Bellsund is a 20 km long sound on the west coast of Spitsbergen, part of the Svalbard archipelago of Norway. It is separated from Van Mijenfjorden by the islands of Akseløya and Mariaholmen. Bellsund is located south of Nordenskiöld Land and north of Wedel Jarlsberg Land.

==History==

Bellsund was first seen by William Barents in 1596. He simply referred to it as Inwyck (inlet). In 1610 Jonas Poole explored Bellsund, giving the fjord the name it retains to this day. He named it after a nearby bell-shaped mountain. In 1612 the Dutchman Willem Cornelisz. van Muyden was the first to attempt to catch whales here, but he wasn't very successful as he didn't have any Basque whalemen among his crew. In 1613, Basque, Dutch, and French whaling vessels resorted to Bellsund, but were either ordered away by armed English vessels or forced to pay a fine of some sort.

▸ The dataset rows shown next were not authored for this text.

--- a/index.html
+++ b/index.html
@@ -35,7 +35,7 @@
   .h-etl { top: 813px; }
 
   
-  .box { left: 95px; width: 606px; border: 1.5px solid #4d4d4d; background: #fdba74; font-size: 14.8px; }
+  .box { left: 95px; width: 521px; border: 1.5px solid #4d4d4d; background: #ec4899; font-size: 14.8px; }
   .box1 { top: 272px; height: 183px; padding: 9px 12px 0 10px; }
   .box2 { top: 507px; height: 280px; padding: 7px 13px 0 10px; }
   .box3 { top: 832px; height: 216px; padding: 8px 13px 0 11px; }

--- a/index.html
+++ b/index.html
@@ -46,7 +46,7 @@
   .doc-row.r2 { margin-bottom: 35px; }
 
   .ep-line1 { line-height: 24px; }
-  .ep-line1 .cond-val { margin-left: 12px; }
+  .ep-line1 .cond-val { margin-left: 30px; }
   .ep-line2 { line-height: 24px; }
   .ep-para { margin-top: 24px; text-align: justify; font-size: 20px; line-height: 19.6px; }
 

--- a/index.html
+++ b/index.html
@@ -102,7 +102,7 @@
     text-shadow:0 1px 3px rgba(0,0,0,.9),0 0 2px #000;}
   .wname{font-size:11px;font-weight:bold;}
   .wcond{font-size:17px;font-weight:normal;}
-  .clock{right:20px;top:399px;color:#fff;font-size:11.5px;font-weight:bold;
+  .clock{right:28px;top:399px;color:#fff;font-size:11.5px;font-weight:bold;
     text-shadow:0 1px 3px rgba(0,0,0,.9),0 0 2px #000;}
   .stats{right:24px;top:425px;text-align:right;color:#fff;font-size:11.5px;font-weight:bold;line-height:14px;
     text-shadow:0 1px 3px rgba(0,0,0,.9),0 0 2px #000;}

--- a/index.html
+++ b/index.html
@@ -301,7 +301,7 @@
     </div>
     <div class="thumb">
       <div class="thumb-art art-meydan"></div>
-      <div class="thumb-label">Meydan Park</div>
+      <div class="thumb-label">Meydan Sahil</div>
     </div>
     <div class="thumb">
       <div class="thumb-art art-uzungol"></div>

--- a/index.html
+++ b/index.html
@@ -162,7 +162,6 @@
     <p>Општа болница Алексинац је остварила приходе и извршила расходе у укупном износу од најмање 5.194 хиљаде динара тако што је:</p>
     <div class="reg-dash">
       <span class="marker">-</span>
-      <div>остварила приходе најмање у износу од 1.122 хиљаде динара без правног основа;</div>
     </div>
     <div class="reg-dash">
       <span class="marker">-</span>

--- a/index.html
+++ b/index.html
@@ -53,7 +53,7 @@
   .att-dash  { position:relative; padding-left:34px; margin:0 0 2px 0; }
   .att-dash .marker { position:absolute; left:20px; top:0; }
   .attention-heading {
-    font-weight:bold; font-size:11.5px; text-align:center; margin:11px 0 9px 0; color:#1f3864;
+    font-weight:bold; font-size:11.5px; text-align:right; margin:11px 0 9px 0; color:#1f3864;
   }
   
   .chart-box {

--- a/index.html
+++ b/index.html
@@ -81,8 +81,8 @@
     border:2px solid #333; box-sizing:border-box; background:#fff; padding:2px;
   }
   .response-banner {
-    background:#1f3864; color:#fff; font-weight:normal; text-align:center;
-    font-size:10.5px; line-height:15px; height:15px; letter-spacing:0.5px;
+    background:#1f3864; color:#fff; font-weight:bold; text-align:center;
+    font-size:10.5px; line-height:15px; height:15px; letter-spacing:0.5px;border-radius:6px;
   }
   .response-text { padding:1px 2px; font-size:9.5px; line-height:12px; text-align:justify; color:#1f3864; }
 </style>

In 1614 the Dutch agreed to give Bellsund to the English, but only for one season. In 1615 the Dutch built the first semi-permanent whaling station in Spitsbergen at the mouth of Schoonhoven (Recherche Fjord), on the south side of Bellsund. It was appropriated by the English the following year. In 1626 this station was damaged by York and Hull whalers, who then sailed to their whaling station in Midterhukhamna, just across the entrance of Van Keulenfjorden. Here they were found by the heavily armed flagship of the London whaling fleet, the Hercules, under admiral William Goodlad. A two-hour battle ensued, resulting in defeat for the Hull and York fleet and their expulsion from Spitsbergen. Hull continued to send whaling vessels to occupy this station for the next 25 years, while the English as a whole probably resorted to Bellsund at least until the late 1650s.